━━━━━ RECORDED INFORMATION

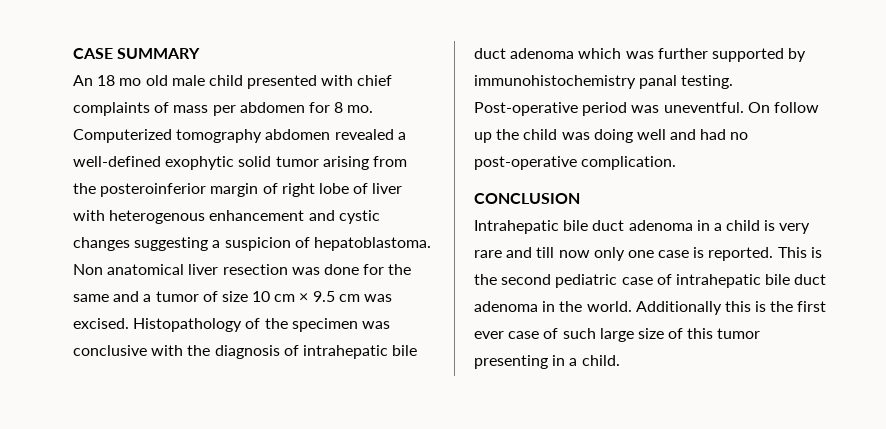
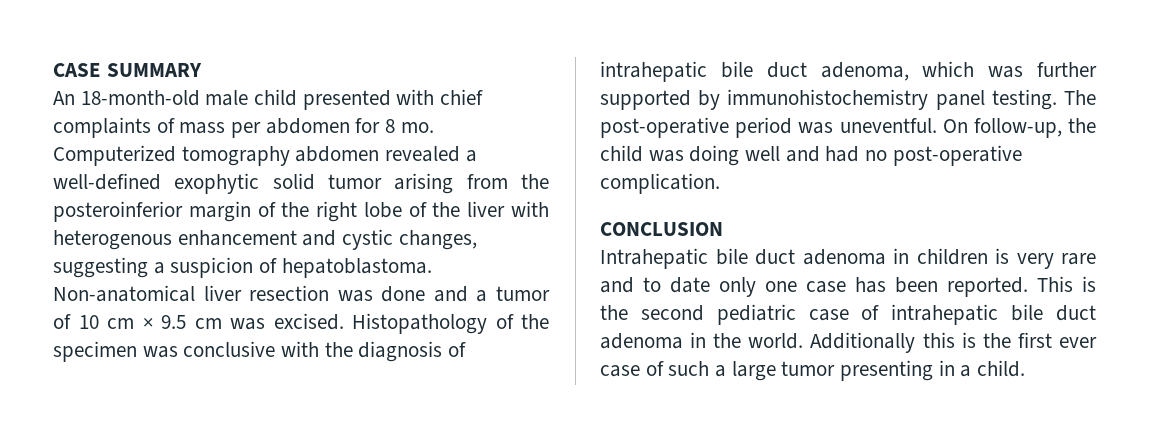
- An 18 mo old male child presented with chief complaints of mass per abdomen for 8 mo.
+ An 18-month-old male child presented with chief complaints of mass per abdomen for 8 mo.
- Computerized tomography abdomen revealed a well-defined exophytic solid tumor arising from the posteroinferior margin of right lobe of liver with heterogenous enhancement and cystic changes suggesting a suspicion of hepatoblastoma.
+ Computerized tomography abdomen revealed a well-defined exophytic solid tumor arising from the posteroinferior margin of the right lobe of the liver with heterogenous enhancement and cystic changes, suggesting a suspicion of hepatoblastoma.
- Non anatomical liver resection was done for the same and a tumor of size 10 cm × 9.5 cm was excised.
+ Non-anatomical liver resection was done and a tumor of 10 cm × 9.5 cm was excised.
- Histopathology of the specimen was conclusive with the diagnosis of intrahepatic bile duct adenoma which was further supported by immunohistochemistry panal testing. Post-operative period was uneventful.
+ Histopathology of the specimen was conclusive with the diagnosis of intrahepatic bile duct adenoma, which was further supported by immunohistochemistry panel testing. The post-operative period was uneventful.
- On follow up the child was doing well and had no post-operative complication.
+ On follow-up, the child was doing well and had no post-operative complication.
- Intrahepatic bile duct adenoma in a child is very rare and till now only one case is reported.
+ Intrahepatic bile duct adenoma in children is very rare and to date only one case has been reported.
- Additionally this is the first ever case of such large size of this tumor presenting in a child.
+ Additionally this is the first ever case of such a large tumor presenting in a child.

━━━━━━━━━━

_ASSIGNMENT_
Print again the material above, limited to the lines from the one holding "- Additionally this" through the last, inclusive.

_EXERCISE SOLUTION_
- Additionally this is the first ever case of such large size of this tumor presenting in a child.
+ Additionally this is the first ever case of such a large tumor presenting in a child.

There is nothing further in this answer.